Groening was “overcome by curiosity,” according to Rees. Groening and his comrades then stayed around one night to watch what was going on at the farm house. They claimed that they saw an SS man, wearing a gas mask, pour Zyklon-B pellets through a hatch in the side of the cottage wall. They heard screaming for a minute, followed by silence. Then an SS man went up to the door, and looked through a peephole to see if all the prisoners were dead.
Groening said that this remote area was considered to be a good location for the use of Zyklon-B which was a dangerous poison that had the potential to kill the SS men who were throwing it inside the building.
Until March 1942, the gassing of the Jews had allegedly been done in Krema I at the Auschwitz main camp.
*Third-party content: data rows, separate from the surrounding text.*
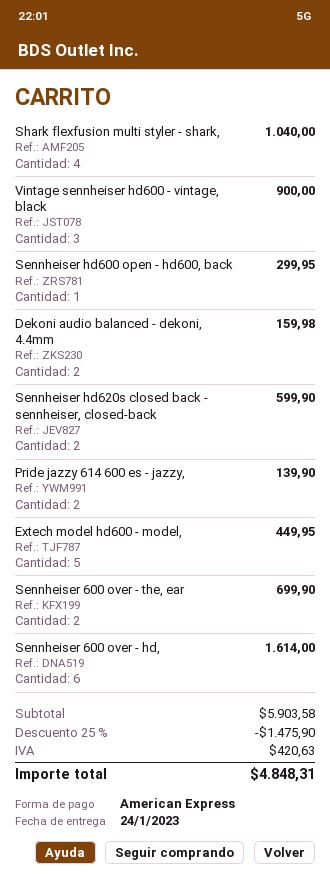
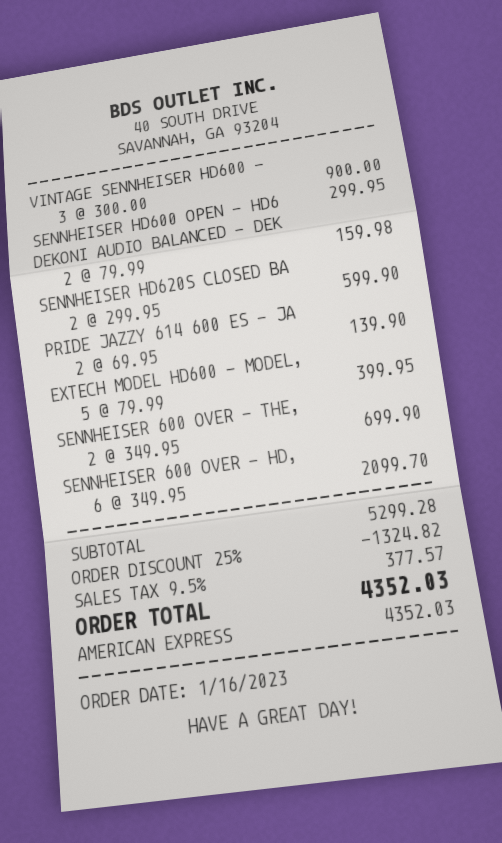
Shark flexfusion multi styler - shark,: 4 for 1040.00 -> none
Extech model hd600 - model,: 5 for 449.95 -> 5 for 399.95
Sennheiser 600 over - hd,: 6 for 1614.00 -> 6 for 2099.70
subtotal: 5903.58 -> 5299.28
discount: 25% = 1475.90 -> 25% = 1324.82
tax: 420.63 -> 377.57
total: 4848.31 -> 4352.03

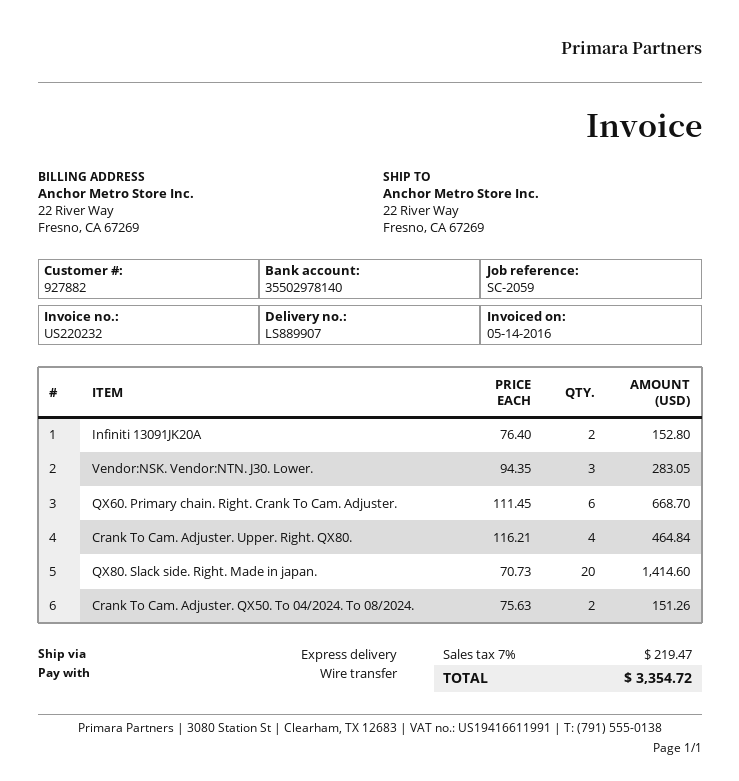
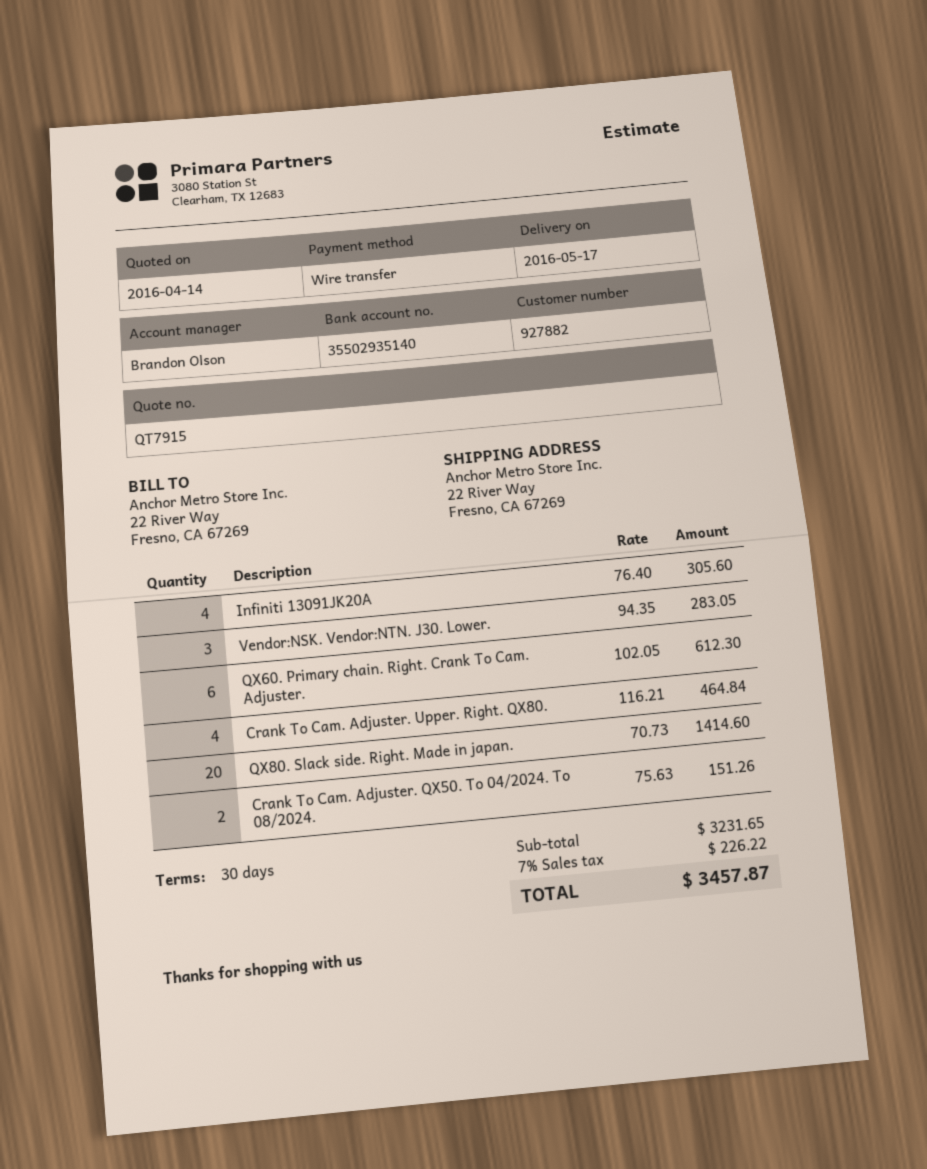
bank account: 35502978140 -> 35502935140
Infiniti 13091JK20A: 2 x 76.40 = 152.80 -> 4 x 76.40 = 305.60
QX60. Primary chain. Right. Crank To Cam. Adjuster.: 6 x 111.45 = 668.70 -> 6 x 102.05 = 612.30
tax: 7% = 219.47 -> 7% = 226.22
total: 3354.72 -> 3457.87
Krema I was situated between the SS hospital and the Gestapo building, not a good location for the use of a dangerous poisonous gas. That is why a new location for gassing had to be found.
In his autobiography, Rudolf Hoess, the former Commandant at Auschwitz-Birkenau, wrote regarding the gassing in the little white house:
Begin quote from the autobiography of Rudolf Hoess:
“Hundreds of men and women in the full bloom of life walked all unsuspecting to their death in the gas chambers under the blossom-laden fruit trees of the orchard. This picture of death in the midst of life remains with me to this day. I looked upon them as enemies of our people. The reasons behind the Extermination Program seemed to me [to be] right.”